Perhaps it is unfair to compare H.W. Brands’ Reagan: The Life to Carl Sandburg’s Abraham Lincoln, but there are some interesting similarities. Both tell the story of the unlikely rise to the Presidency of a poor kid from Illinois. Each work is sweeping in scope and intimate in detail. Most tellingly, their deeply held beliefs, Lincoln’s that it is inherently unjust for one man to eat his bread from the sweat of another, and Reagan’s that reliance on Big Government destroys the individual’s character and ultimately, his freedom, formed the basis for their perseverance to change the world. And change the World they did, Lincoln the Great Emancipator, and Reagan, defeater of Communism. H. W. Brands is up to the task in bringing Ronald Reagan alive in this fast paced 816 page read.
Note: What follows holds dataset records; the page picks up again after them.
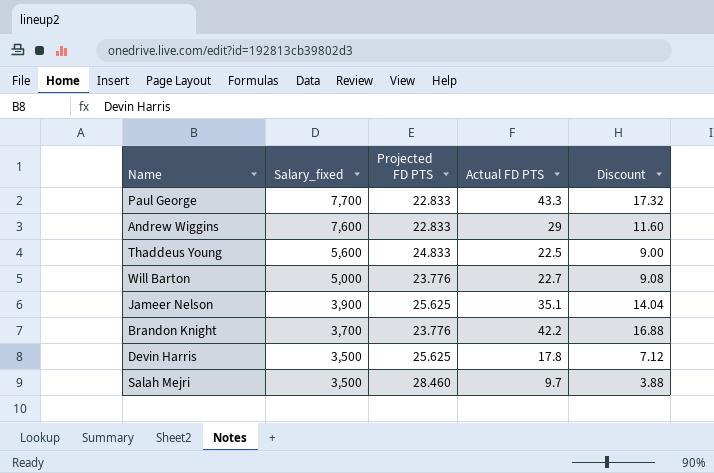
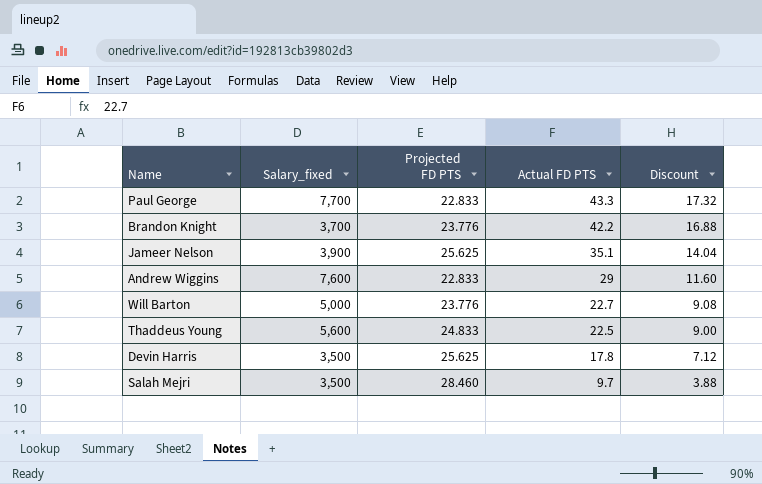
row order: Salary_fixed descending -> Actual FD PTS descending

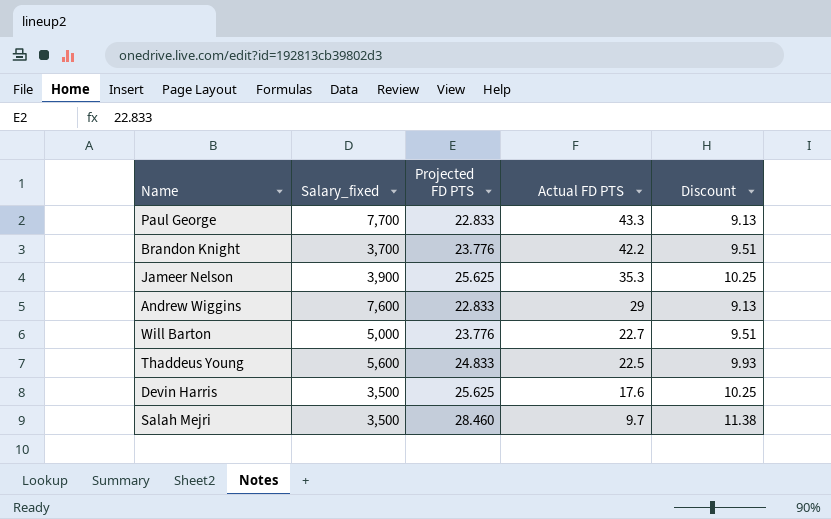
column Discount | formula: [Actual FD PTS] * 0.4 -> [Projected FD PTS] * 0.4
Jameer Nelson | Actual FD PTS: 35.1 -> 35.3
Devin Harris | Actual FD PTS: 17.8 -> 17.6

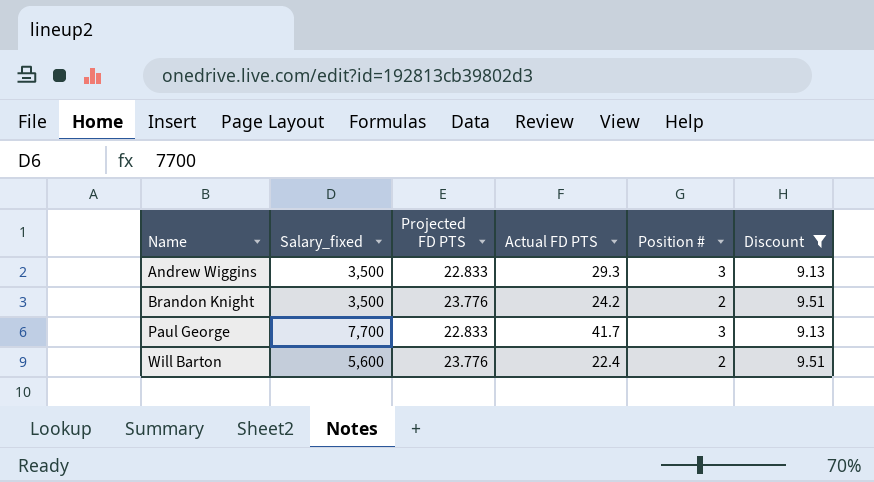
filter: none -> Discount <= 9.51
row order: Actual FD PTS descending -> Name ascending
column Position # | position: none -> 5
Andrew Wiggins | Salary_fixed: 7,600 -> 3,500
Andrew Wiggins | Actual FD PTS: 29 -> 29.3
Brandon Knight | Salary_fixed: 3,700 -> 3,500
Brandon Knight | Actual FD PTS: 42.2 -> 24.2
Paul George | Actual FD PTS: 43.3 -> 41.7
Will Barton | Salary_fixed: 5,000 -> 5,600
Will Barton | Actual FD PTS: 22.7 -> 22.4

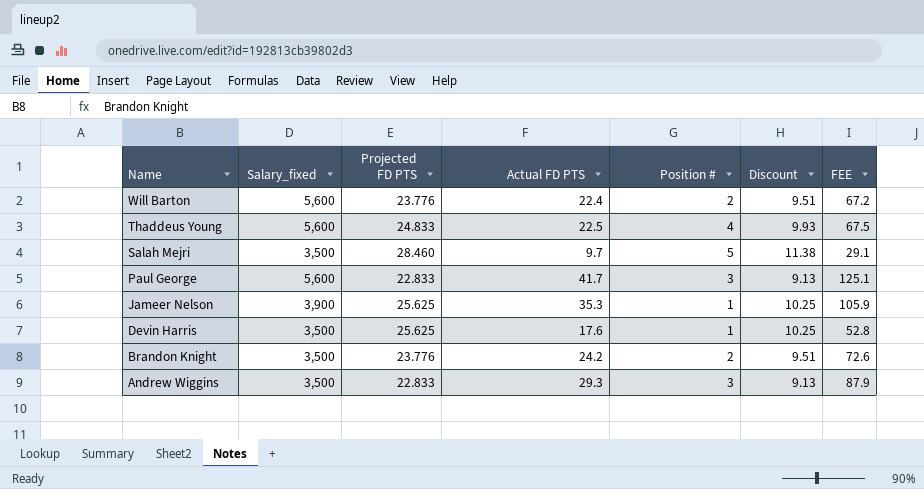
filter: Discount <= 9.51 -> none
row order: Name ascending -> Name descending
column FEE | formula: none -> [Actual FD PTS] * 3
Paul George | Salary_fixed: 7,700 -> 5,600

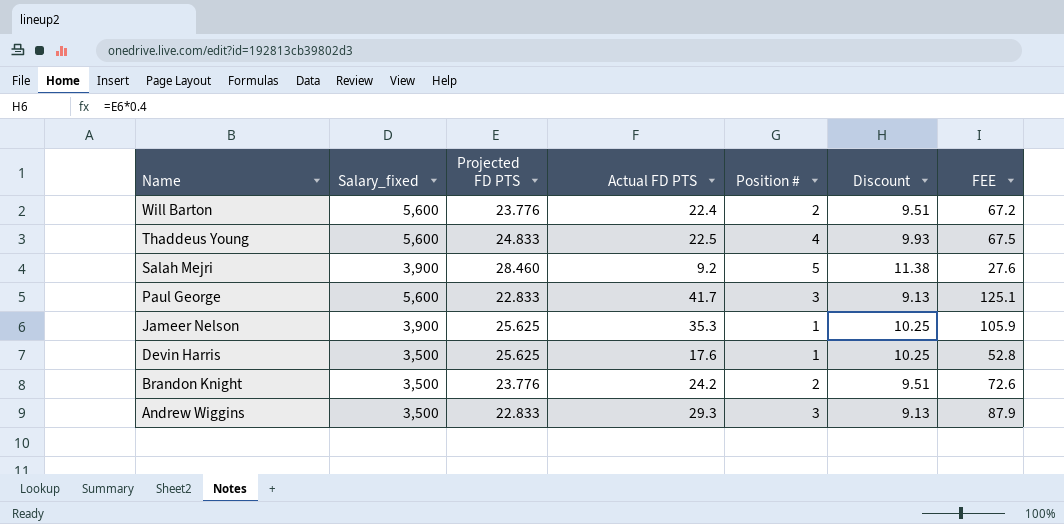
Salah Mejri | Salary_fixed: 3,500 -> 3,900
Salah Mejri | Actual FD PTS: 9.7 -> 9.2
Salah Mejri | FEE: 29.1 -> 27.6

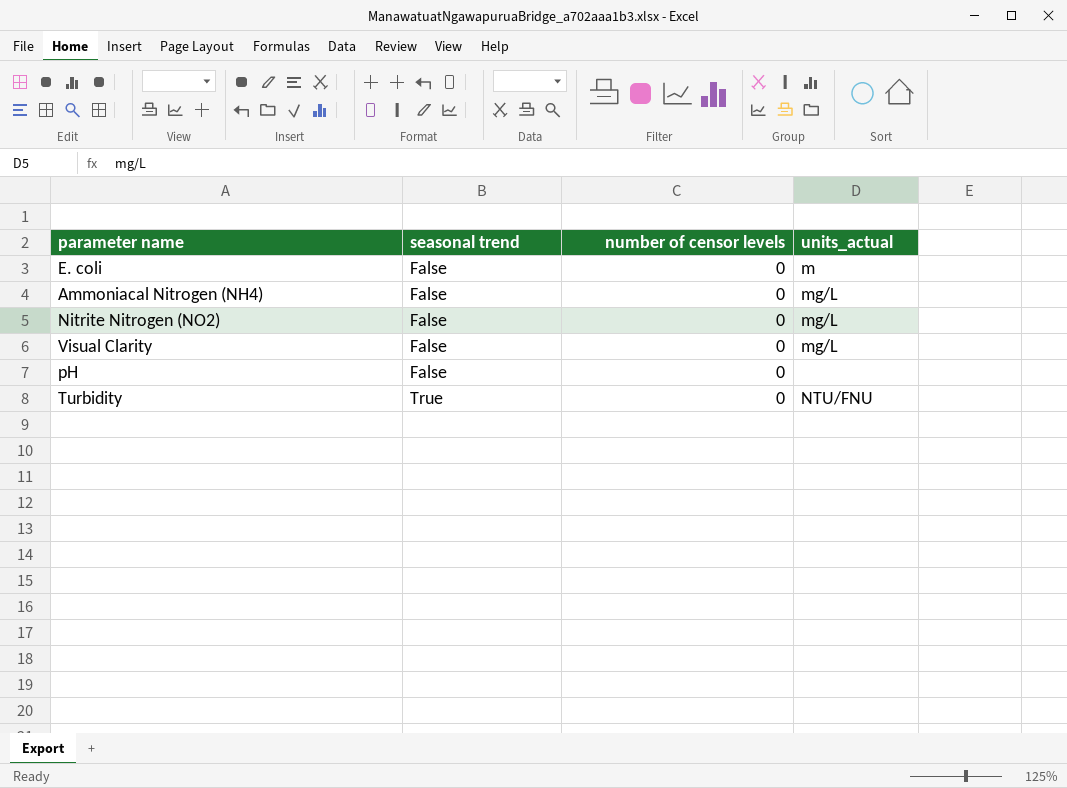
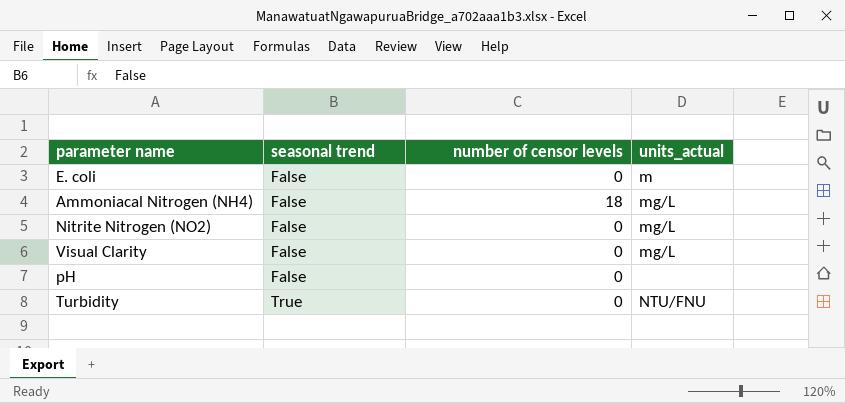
Ammoniacal Nitrogen (NH4) | number of censor levels: 0 -> 18

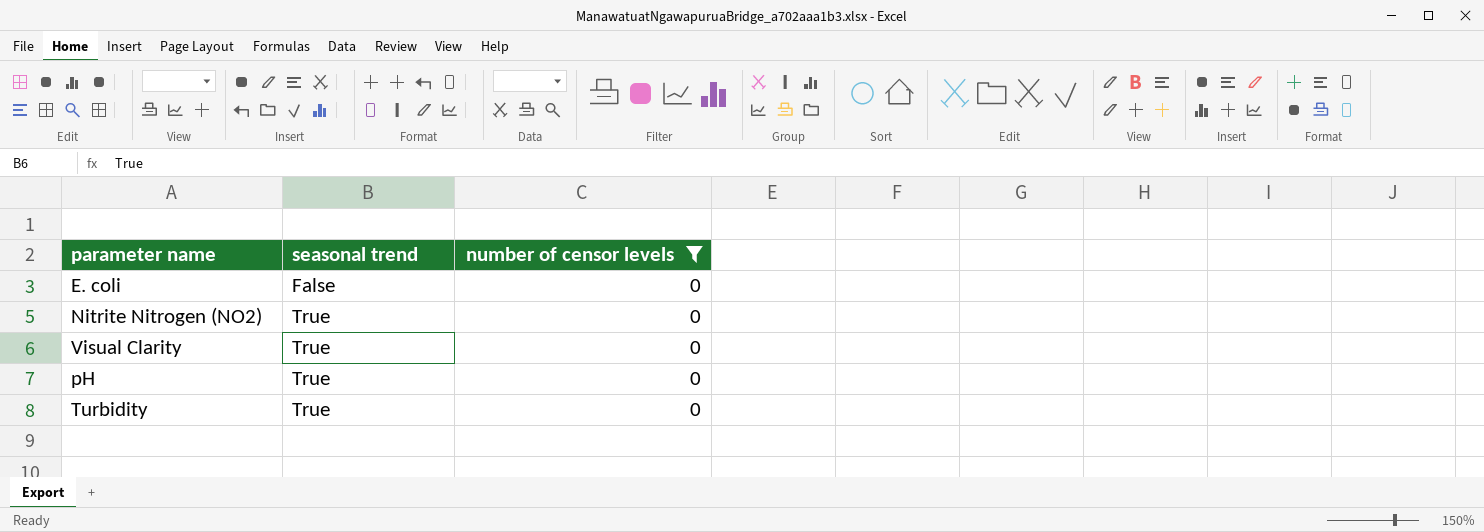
filter: none -> number of censor levels = 0
column units_actual | position: 4 -> none
Nitrite Nitrogen (NO2) | seasonal trend: False -> True
Visual Clarity | seasonal trend: False -> True
pH | seasonal trend: False -> True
From his humble beginning bouncing around rural Illinois with his alcoholic father and long-suffering mother, through failures at athletics due to near sightedness, young Reagan never stopped reaching for more; “He always wanted more” says Brand. And his relentless drive and discovery of the magic of the stage, opened the door to success, and an escape to Golden California. Brand takes us on a journey through those broadcasting days which led to Hollywood. Reagan’s attitudes toward Communism were formed while fighting against its growing influence as President of the Screen Actors Guild. We see how this led to General Electric and his foray into politics.
“A Time For Choosing”, the speech that defined Reagan, which he was broadcast nationwide during the Goldwater campaign for President, is where Brand begins his book, filling in around this core belief from which he never wavered. We witness the accomplishments and challenges of the two terms as Governor of California. The primary run against Ford and the victory over Carter are told in detail. Brand moves us through the two terms of the White House in page turning fashion. It’s all there but so well paced that the magnitude is easy to navigate. Tip O’Neil, Baker, Regan, Thatcher, Gorbachev, they’re all there. So is Iran Contra and SDI. Throughout the book Brand weaves in the anecdotes and one-liners that reveal the wit and wisdom of Reagan.
My only disapointment is that the final segment entitled “A Ranch in the Sky” did not dwell enough on Reagan’s Ranch in the hills above Santa Barbara, Rancho Del Cielo. This place embodied everything President Reagan stood for and defined “freedom” for him.
H. W. Brands book shows us why Reagan is still relevant today and what perseverance and a Belief in America can bring.